L’aide au développement des Etats-Unis représente la plus importante contribution en matière de santé mondiale et rend l’impact du GGR d’autant plus important sur les besoins et progrès en matière de droits et de santé sexuels et reproductifs (DSSR). Les Etats menant une politique de développement progressiste, et réunis notamment au sein du mouvement SheDecides lancé en mars 2017 par les Pays-Bas et la Belgique en opposition immédiate au GGR, doivent se mobiliser dans la durée pour contrer les effets du GGR et maintenir le momentum en faveur des DSSR. La France, qui n’a pas contribué financièrement à SheDecides, a pourtant une responsabilité à assumer.

« Je veux partout en Afrique qu’une jeune fille puisse avoir le choix de ne pas être mariée à 13 ans ou à 14 ans et commencer à faire des enfants » a insisté Emmanuel Macron lors de son discours du 29 novembre dernier au Burkina Faso. Cette priorité affichée s’inscrit dans la continuité de plusieurs engagements politiques du précédent gouvernement. En octobre 2016, le ministère des Affaires étrangères a publié sa première stratégie de référence en la matière : « L’action extérieure de la France sur les enjeux de population, de droits et santé sexuels et reproductifs 2016-2020 » puis a lancé l’appel du Serment de Paris le 8 mars 2017, qui visait à la remobilisation de la communauté internationale en faveur des droits des femmes.
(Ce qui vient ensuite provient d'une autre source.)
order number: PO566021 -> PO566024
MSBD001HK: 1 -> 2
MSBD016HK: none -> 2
« Dans ce combat pour le développement nous avons aussi besoin de soutenir la place des femmes, la culture et la liberté d’expression. Partout où la place de la femme est remise en cause, bafouée, c’est le développement qui est bloqué, c’est la capacité d’une société à s’émanciper, à prendre sa juste place qui est ainsi bloquée, ce ne sont pas des sujets de société anodins, c’est un combat de civilisation profond, c’est notre combat, ce sont nos valeurs et elles ne sont pas relatives, elles sont éminemment universelles sur tous les continents, toutes les latitudes [1]». Nous sommes d’accord ! Les DSSR sont une condition indispensable de l’égalité de genre et un puissant levier de transformation des sociétés. Mais pour cela, la volonté politique ne suffit pas. Elle doit être associée à des moyens conséquents pour se traduire en actions concrètes et incarner un changement effectif et durable.
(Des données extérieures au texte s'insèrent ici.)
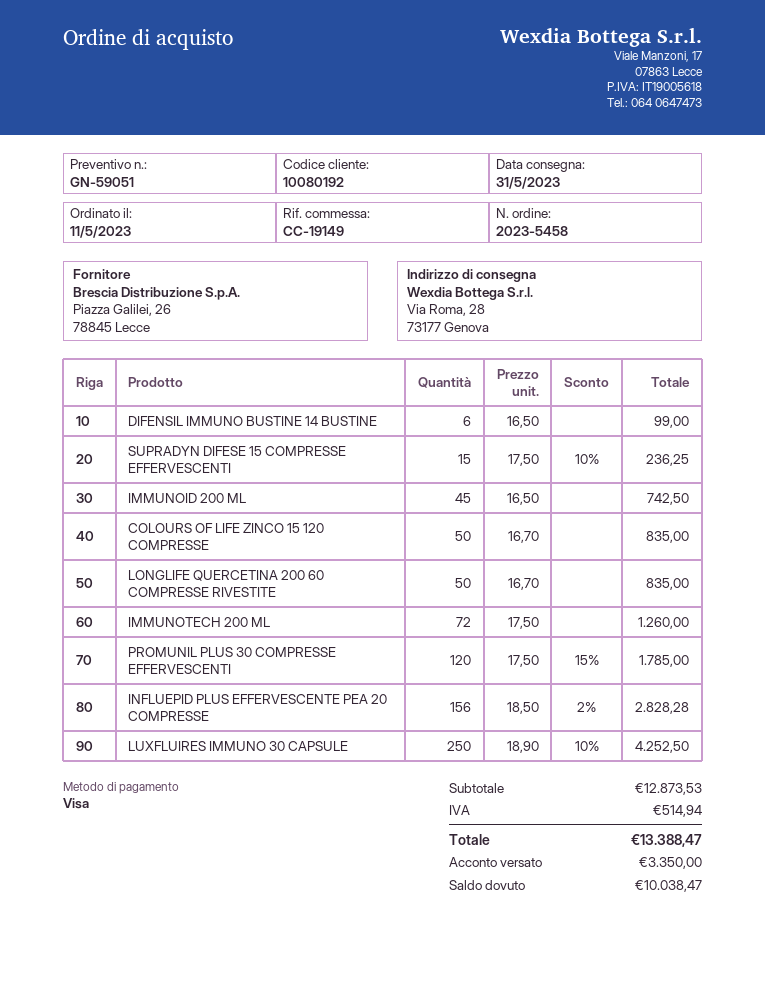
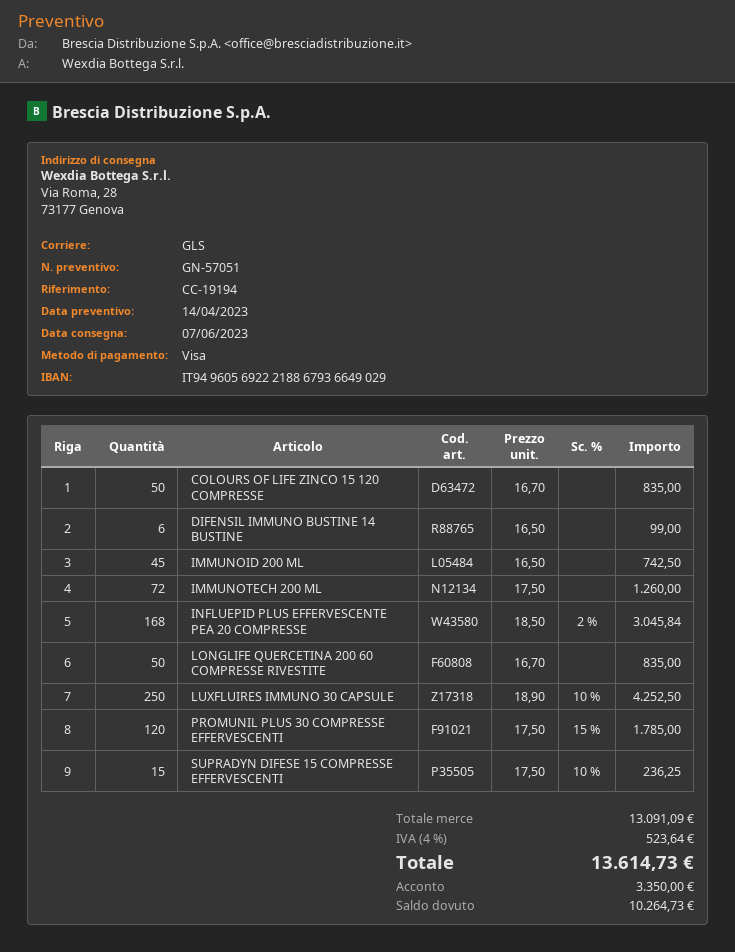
quote number: GN-59051 -> GN-57051
delivery date: 2023-05-31 -> 2023-06-07
reference: CC-19149 -> CC-19194
INFLUEPID PLUS EFFERVESCENTE PEA 20 COMPRESSE: 156 x 18.50 - 2% = 2828.28 -> 168 x 18.50 - 2% = 3045.84
subtotal: 12873.53 -> 13091.09
tax: 514.94 -> 523.64
total: 13388.47 -> 13614.73
balance: 10038.47 -> 10264.73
Nos organisations appellent la France à réagir de toute urgence et à :

  • Respecter et mettre en œuvre les engagements présidentiels en faveur de l’égalité femmes-hommes. Ils doivent se traduire dans les priorités de l’aide publique au développement à l’occasion notamment du Comité interministériel de la coopération internationale et du développement (CICID) de février prochain.
  • Dénoncer la politique d’aide américaine et confirmer son soutien, y compris financier, à SheDecides.
  • Réaffirmer son leadership sur la scène européenne et internationale pour la défense des droits sexuels et reproductifs. Aux Nations unies, les prochaines sessions de la Commission sur la condition des femmes (mars 2018) et de la Commission sur la population et le développement (avril 2018) devront être des temps forts de mobilisation de la délégation française face aux forces conservatrices.
  • Enfin, et surtout, s’engager financièrement pour permettre la réalisation de la feuille de route sur les droits et la santé sexuels et reproductifs. Cet investissement doit être à la hauteur des annonces politiques mais surtout des défis existants pour des progrès réels et pérennes.

 

[1] Emmanuel Macron, Président de la République -Discours devant la 72ème Assemblée générale des Nations unies, New York, 19 septembre 2017.